Bei unserem Verfahren werden thermoplastische Kunststoffabfälle in einem Extruder durch thermische und mechanische Energieeinwirkung zu niedrigmolekularen und somit niedrigviskosen Polymerschmelzen abgebaut; unterstützt wird der Vorgang durch die katalytische Wirkung von zugesetzten oder eingedüsten chemischen Agenzien oder durch die Einwirkung reaktiver Gase. Geeignet sind dafür Luft oder Sauerstoff, Wasserdampf, Metalloxide oder andere Katalysatoren.

Zersetzungsprodukte (zum Beispiel Chlorwasserstoff-Gas), die die nachfolgenden Prozeßabläufe stören, werden durch Entgasung oder Bindung an geeignete Stoffe möglichst entfernt. Das anfangs heterogene Abfallgemisch wird so entweder zu einer homogenen Flüssigkeit vereinheitlicht oder am Ausgang des Extruders granuliert – oder es wird so hoch aufgeheizt (über 520 Grad Celsius), daß es sich zersetzt und vergast (Bild 8).

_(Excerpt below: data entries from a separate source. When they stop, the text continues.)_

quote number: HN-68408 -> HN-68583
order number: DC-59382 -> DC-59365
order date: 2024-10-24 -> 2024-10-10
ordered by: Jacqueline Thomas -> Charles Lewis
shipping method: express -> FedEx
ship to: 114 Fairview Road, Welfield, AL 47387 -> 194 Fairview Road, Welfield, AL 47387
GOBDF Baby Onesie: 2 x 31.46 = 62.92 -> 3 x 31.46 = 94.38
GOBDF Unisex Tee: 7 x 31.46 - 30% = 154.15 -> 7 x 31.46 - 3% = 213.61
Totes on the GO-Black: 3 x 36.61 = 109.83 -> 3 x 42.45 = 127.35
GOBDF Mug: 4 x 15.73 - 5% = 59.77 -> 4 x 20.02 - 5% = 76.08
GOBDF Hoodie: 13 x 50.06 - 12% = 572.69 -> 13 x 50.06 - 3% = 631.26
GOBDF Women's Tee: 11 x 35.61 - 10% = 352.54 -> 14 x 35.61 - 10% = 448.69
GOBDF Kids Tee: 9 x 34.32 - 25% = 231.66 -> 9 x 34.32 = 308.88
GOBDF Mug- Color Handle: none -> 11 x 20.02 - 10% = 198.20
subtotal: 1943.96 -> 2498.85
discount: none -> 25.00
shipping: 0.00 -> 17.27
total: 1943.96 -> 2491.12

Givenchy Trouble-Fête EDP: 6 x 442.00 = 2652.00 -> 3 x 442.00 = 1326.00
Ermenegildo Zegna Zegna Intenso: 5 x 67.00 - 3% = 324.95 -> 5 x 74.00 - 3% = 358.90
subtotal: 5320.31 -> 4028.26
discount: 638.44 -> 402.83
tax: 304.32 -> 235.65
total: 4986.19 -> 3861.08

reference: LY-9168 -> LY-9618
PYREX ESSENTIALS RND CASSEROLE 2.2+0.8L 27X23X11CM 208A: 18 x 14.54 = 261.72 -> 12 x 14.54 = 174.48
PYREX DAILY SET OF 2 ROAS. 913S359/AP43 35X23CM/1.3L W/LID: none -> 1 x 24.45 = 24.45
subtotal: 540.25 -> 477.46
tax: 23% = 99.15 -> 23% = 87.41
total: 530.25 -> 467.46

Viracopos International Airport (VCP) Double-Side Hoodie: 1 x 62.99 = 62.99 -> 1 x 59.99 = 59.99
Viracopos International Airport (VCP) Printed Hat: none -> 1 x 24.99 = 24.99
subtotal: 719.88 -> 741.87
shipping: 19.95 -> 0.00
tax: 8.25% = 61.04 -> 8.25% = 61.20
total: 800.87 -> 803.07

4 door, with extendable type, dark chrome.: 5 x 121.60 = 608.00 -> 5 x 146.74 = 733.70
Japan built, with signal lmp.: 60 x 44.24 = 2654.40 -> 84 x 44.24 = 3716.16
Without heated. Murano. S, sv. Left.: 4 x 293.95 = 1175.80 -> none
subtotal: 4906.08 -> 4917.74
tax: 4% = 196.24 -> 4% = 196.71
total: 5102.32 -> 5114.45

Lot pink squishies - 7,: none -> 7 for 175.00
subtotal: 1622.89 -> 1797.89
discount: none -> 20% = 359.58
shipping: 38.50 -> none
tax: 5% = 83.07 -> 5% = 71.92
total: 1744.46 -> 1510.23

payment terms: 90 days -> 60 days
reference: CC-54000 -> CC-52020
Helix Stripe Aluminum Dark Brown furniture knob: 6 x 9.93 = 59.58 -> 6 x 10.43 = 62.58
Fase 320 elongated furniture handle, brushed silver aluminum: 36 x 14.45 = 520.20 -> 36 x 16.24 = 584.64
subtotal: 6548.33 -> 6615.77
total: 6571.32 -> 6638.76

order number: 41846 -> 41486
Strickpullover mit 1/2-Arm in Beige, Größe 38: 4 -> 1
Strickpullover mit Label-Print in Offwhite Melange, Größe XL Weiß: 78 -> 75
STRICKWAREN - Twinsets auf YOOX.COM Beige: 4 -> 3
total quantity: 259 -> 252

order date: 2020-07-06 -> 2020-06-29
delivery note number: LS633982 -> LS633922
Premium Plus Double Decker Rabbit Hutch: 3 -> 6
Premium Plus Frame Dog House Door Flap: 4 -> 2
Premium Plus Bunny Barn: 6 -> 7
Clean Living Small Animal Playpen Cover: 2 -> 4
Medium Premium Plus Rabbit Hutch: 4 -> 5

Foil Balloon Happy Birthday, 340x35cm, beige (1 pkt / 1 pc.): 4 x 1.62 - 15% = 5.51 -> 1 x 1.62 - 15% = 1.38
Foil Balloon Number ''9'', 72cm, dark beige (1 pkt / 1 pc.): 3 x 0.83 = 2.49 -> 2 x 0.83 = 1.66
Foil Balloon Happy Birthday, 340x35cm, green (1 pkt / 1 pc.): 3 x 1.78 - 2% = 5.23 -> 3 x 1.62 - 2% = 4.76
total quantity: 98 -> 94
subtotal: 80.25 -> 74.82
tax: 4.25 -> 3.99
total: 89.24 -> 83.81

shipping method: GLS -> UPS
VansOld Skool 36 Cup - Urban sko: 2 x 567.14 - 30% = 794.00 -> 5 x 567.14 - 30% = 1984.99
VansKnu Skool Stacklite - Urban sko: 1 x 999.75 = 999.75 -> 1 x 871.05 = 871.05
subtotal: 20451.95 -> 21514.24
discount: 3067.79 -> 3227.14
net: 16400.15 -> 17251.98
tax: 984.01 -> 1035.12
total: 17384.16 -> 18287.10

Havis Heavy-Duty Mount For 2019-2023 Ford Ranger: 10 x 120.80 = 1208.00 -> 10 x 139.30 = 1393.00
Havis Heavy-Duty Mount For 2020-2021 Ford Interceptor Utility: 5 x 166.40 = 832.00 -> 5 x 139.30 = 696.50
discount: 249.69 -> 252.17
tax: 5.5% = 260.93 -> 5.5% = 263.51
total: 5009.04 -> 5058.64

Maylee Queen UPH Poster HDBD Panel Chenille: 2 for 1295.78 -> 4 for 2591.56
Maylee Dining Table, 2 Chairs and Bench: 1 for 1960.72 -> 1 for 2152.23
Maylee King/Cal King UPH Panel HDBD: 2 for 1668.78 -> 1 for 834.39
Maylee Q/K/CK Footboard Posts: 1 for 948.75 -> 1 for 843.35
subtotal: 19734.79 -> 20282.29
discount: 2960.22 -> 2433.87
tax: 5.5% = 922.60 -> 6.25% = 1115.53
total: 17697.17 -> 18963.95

Damit Recyclate sich chemisch verwerten lassen, sind vor allem gute Dosierbarkeit in Form eines Öls und ausreichende Enthalogenierung nötig. Wie die ersten Untersuchungen zur degradativen Extrusion gezeigt haben, sind diese Anforderungen erfüllbar.

Energetisches Recycling

Für einen Teil der Abfälle bleibt als Verwertung nur noch die thermische Behandlung übrig; sie nutzt durch Verbrennen den hohen Energieinhalt der Kunststoffe.

Zusammen mit anderen Instituten der RWTH Aachen untersuchen wir ein neues thermisches Verfahren: Bei Verbrennung mit reinem Sauerstoff werden durch hohe Temperaturen (etwa 1600 Grad Celsius) alle toxischen Anteile zerstört und die Rückstände mineralisiert. Das Abgasvolumen vermindert sich auf rund 25 Prozent. Mangels Luftstickstoffs entstehen keine Stickoxide: Die Abgase bestehen fast nur aus Kohlendioxid und Wasser. Zudem beschäftigen wir uns mit deren stofflicher oder chemischer Weiterverwertung. Besonders die hauptsächliche Abgaskomponente, das Kohlendioxid, kann als chemischer Rohstoff zur Methanol-, Benzin- oder Harnstoffsynthese dienen. Eine stoffliche Verwendung ist zum Beispiel als Fördergas für Rohöl möglich, als Lösungsmittel im überkritischen Zustand oder als Inertisierungsmittel, das heißt als Schutzgas gegen unerwünschte Oxidationsprozesse.